Data provided: Begin
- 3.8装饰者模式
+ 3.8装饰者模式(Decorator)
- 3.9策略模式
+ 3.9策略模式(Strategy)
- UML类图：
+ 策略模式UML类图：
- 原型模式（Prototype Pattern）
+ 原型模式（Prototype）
Data provided: End
Data provided: Begin
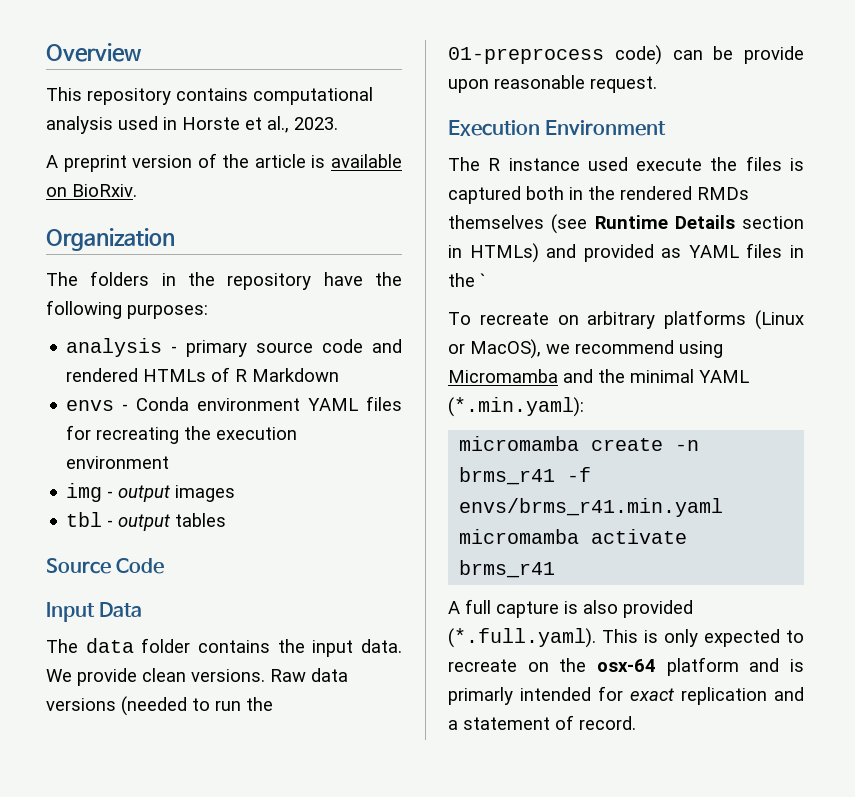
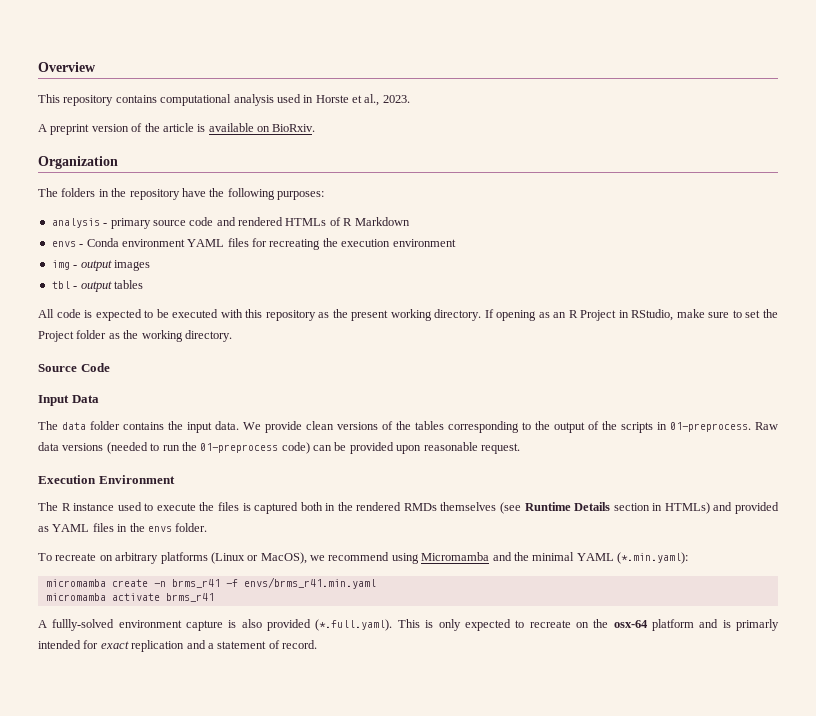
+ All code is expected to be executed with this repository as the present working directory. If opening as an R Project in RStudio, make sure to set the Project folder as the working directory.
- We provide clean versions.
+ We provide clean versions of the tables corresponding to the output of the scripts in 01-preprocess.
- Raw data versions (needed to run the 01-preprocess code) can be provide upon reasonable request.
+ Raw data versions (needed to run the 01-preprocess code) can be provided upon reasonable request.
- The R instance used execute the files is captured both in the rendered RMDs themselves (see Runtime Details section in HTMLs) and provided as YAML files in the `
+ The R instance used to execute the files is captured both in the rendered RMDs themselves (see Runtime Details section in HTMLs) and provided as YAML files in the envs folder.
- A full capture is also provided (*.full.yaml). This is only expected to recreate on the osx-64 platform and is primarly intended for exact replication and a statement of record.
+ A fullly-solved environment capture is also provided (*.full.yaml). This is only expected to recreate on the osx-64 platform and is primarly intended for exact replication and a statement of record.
Data provided: End
== Required work ==
Give the number of lines in the data that include the string "exact", please, and nothing else.

== Exercise output ==
2